One of the lingering mysteries from Uber’s sale of its Uber ATG self-driving unit to Aurora has been solved. Raquel Urtasun, the AI pioneer who was the chief scientist at Uber ATG, has launched a new startup called Waabi that is taking what she describes as an “AI-first approach” to speed up the commercial deployment […]

One of the lingering mysteries from Uber’s sale of its Uber ATG self-driving unit to Aurora has been solved.

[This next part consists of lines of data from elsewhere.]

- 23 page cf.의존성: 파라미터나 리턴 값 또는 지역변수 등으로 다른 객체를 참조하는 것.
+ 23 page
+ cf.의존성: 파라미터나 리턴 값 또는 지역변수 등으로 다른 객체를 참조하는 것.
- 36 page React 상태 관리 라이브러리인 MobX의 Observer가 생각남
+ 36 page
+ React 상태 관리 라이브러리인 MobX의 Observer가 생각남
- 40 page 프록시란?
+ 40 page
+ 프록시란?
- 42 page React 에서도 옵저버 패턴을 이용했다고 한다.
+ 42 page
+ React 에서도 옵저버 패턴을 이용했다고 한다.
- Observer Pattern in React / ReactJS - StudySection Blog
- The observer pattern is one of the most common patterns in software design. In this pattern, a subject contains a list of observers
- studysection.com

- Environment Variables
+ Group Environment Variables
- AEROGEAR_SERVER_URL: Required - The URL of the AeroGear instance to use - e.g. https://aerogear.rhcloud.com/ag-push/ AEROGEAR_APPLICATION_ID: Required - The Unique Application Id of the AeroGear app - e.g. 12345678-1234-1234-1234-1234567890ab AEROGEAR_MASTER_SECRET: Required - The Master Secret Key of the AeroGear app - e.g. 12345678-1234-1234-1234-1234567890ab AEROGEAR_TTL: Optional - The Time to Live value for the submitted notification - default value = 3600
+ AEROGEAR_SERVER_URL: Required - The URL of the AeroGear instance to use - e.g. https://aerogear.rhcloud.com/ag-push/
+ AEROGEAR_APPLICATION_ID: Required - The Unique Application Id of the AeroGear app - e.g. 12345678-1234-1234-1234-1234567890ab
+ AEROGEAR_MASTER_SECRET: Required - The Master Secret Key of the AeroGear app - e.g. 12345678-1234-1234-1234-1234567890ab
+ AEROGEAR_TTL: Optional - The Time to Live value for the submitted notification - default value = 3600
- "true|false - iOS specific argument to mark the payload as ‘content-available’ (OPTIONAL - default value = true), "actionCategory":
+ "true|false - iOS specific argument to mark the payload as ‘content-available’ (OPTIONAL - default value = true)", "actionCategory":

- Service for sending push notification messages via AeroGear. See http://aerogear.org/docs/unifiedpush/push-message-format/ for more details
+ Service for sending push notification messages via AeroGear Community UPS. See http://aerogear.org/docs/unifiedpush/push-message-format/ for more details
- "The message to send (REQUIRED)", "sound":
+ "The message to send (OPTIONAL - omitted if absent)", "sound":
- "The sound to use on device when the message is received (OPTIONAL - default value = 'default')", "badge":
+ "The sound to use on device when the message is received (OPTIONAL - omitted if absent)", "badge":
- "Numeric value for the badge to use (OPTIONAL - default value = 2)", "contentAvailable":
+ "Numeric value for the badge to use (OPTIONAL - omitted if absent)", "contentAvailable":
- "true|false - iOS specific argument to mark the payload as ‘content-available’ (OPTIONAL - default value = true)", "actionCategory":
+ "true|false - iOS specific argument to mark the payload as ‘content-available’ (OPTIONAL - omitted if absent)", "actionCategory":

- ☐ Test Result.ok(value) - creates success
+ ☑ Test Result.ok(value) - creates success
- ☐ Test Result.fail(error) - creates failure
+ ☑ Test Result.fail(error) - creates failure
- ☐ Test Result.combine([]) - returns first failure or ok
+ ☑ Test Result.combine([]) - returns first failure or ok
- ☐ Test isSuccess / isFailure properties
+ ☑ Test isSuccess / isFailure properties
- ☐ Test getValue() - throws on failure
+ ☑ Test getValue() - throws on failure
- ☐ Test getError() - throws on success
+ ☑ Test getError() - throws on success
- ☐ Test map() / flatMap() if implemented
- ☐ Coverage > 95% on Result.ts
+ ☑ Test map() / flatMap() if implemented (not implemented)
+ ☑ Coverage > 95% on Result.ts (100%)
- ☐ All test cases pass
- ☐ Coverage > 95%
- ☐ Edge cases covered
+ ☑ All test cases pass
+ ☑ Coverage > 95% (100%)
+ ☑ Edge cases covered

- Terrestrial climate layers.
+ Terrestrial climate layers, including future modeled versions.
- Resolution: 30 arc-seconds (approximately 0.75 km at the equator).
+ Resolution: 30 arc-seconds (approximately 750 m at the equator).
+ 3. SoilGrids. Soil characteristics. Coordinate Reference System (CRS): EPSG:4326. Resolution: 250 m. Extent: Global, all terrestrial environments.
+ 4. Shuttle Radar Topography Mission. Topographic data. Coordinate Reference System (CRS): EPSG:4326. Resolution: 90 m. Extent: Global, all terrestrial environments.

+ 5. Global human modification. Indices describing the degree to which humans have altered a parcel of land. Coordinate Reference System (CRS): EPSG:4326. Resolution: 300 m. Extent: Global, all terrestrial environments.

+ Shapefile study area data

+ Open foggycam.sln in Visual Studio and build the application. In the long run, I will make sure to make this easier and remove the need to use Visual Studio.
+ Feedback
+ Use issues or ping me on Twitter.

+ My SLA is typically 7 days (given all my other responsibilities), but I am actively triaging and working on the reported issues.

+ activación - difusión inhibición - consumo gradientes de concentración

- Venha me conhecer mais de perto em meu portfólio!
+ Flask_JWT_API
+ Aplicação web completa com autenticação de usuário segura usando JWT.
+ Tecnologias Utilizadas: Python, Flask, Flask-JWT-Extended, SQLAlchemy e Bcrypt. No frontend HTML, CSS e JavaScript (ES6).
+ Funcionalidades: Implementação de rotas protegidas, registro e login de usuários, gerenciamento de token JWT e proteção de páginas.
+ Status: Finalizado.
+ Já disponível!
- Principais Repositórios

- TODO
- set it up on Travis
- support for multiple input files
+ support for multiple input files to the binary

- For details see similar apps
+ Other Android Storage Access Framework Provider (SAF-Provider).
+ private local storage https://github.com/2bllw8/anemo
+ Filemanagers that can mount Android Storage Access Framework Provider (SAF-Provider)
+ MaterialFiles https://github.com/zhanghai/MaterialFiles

Raquel Urtasun, the AI pioneer who was the chief scientist at Uber ATG, has launched a new startup called Waabi that is taking what she describes as an “AI-first approach” to speed up the commercial deployment of autonomous vehicles, starting with long-haul trucks. Urtasun, who is the sole founder and CEO, already has a long list of high-profile backers, including separate investments from Uber and Aurora. Waabi has raised $83.5 million in a Series A round led by Khosla Ventures with additional participation from Uber, 8VC, Radical Ventures, OMERS Ventures, BDC, Aurora Innovation as well as leading AI researchers Geoffrey Hinton, Fei-Fei Li, Pieter Abbeel, Sanja Fidler and others.

Urtasun described Waabi, which currently employs 40 people and operates in Toronto and California, as the culmination of her life’s work to bring commercially viable self-driving technology to society. The name of the company —  Waabi means “she has vision” in Ojibwe and “simple” in Japanese —  hints at her approach and ambitions.

Autonomous vehicle startups that exist today use a combination of artificial intelligence algorithms and sensors to handle the tasks of driving that humans do such as detecting and understanding objects and making decisions based on that information to safely navigate a lonely road or a crowded highway. Beyond those basics are a variety of approaches, including within AI.

Most self-driving vehicle developers use a traditional form of AI. However, the traditional approach limits the power of AI, Urtasun said, adding that developers must manually tune the software stack, a complex and time-consuming task. The upshot, Urtasun says: Autonomous vehicle development has slowed and the limited commercial deployments that do exist operate in small and simple operational domains because scaling is so costly and technically challenging.

“Working in this field for so many years and, in particular, the industry for the past four years, it became more and more clear along the way that there is a need for a new approach that is different from the traditional approach that most companies are taking today,” said Urtasun, who is also a professor in the Department of Computer Science at the University of Toronto and a co-founder of the Vector Institute for AI.

Some developers do use deep neural nets, a sophisticated form of artificial intelligence algorithms that allows a computer to learn by using a series of connected networks to identify patterns in data. However, developers typically wall off the deep nets to handle a specific problem and use a machine learning and rules-based algorithms to tie into the broader system.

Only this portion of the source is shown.